Armenians say up to 1.5 million of their kin were killed between 1915 and 1917 as the Ottoman Empire was falling apart and have long sought to win international recognition of the massacres as genocide.
Modern Turkey, the successor state to the Ottoman Empire, rejects the claim, arguing that 300,000 to 500,000 Armenians and as many Turks died in civil strife when Armenians rose up against their Ottoman rulers and sided with invading Russian troops.
Earlier Hollande said he bowed down in memory of the victims who would never be forgotten.
"I bow down in memory of the victims and I come to tell my Armenian friends that we will never forget the tragedies that your people has endured,"Hollande said.
On Thursday German president Joachim Gauck said that his country bore partial blame for the bloodletting.

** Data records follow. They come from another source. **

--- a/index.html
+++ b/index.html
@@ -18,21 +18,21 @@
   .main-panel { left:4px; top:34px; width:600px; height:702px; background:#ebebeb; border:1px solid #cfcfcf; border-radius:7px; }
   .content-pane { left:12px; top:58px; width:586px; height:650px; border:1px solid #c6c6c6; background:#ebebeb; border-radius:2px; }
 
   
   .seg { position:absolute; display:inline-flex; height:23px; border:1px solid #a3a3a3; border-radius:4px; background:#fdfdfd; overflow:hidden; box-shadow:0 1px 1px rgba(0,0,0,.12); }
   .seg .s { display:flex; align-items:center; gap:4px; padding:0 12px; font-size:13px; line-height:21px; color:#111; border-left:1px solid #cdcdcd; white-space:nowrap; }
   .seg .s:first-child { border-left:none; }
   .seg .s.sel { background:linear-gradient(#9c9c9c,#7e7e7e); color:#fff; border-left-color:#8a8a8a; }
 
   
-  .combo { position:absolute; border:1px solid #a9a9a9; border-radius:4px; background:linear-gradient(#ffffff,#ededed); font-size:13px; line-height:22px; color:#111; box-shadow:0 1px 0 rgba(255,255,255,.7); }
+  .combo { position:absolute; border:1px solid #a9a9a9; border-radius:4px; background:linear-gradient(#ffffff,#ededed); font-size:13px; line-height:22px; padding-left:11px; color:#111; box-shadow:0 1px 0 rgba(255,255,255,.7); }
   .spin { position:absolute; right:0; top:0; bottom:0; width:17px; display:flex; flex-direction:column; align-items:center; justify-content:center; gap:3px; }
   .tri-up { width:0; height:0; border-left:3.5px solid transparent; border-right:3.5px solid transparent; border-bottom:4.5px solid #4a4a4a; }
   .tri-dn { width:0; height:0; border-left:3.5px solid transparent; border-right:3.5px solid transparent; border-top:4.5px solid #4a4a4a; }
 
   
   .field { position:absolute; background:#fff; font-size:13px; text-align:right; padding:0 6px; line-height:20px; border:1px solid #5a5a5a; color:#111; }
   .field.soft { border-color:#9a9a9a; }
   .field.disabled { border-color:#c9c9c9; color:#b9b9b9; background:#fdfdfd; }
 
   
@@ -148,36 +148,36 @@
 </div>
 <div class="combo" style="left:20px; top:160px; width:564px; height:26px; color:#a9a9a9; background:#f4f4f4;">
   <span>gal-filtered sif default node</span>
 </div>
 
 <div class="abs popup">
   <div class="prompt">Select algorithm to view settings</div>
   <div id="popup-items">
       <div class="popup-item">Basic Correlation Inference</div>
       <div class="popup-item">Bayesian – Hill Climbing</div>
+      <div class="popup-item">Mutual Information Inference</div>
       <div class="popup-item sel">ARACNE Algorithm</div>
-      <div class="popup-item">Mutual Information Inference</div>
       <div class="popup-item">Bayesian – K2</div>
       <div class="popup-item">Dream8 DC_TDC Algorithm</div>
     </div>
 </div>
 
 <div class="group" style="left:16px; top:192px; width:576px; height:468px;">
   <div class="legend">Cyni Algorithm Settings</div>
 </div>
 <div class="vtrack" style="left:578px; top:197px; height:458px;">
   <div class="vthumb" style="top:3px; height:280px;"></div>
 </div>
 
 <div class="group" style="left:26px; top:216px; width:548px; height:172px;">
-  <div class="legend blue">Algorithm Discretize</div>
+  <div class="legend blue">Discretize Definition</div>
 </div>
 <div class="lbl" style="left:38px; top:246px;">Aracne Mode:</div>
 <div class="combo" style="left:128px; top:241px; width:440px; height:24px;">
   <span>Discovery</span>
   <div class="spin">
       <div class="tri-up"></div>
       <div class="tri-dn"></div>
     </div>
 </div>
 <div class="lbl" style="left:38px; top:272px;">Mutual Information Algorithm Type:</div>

Gauck's speech at an event commemorating the centenary marked the first time that Berlin has officially used the word "genocide" to describe the killings in Armenia, and an unusually strong acknowledgement of the then German Empire's role.
"In this case we Germans must come to terms with the past regarding our shared responsibility, possibly shared guilt, for the genocide against the Armenians," he said at the ecumenical service in Berlin.
France is one of around two dozen countries to officially recognise the Armenian genocide.
Lawmakers have in the past tried to pass a law that punish people with up to five years in prison if they are caught denying the genocide. A similar law exists for those caught denying the Holocaust.
In 2011 the French Senate passed a bill that would have criminalized denial of acknowledged genocides, including both the Holocaust and the Armenian genocide.
But the following year it was considered unconstitutional by the French Constitutional Court.
“The council rules that by punishing anyone contesting the existence of… crimes that lawmakers themselves recognized or qualified as such, lawmakers committed an unconstitutional attack on freedom of expression," the ruling stated.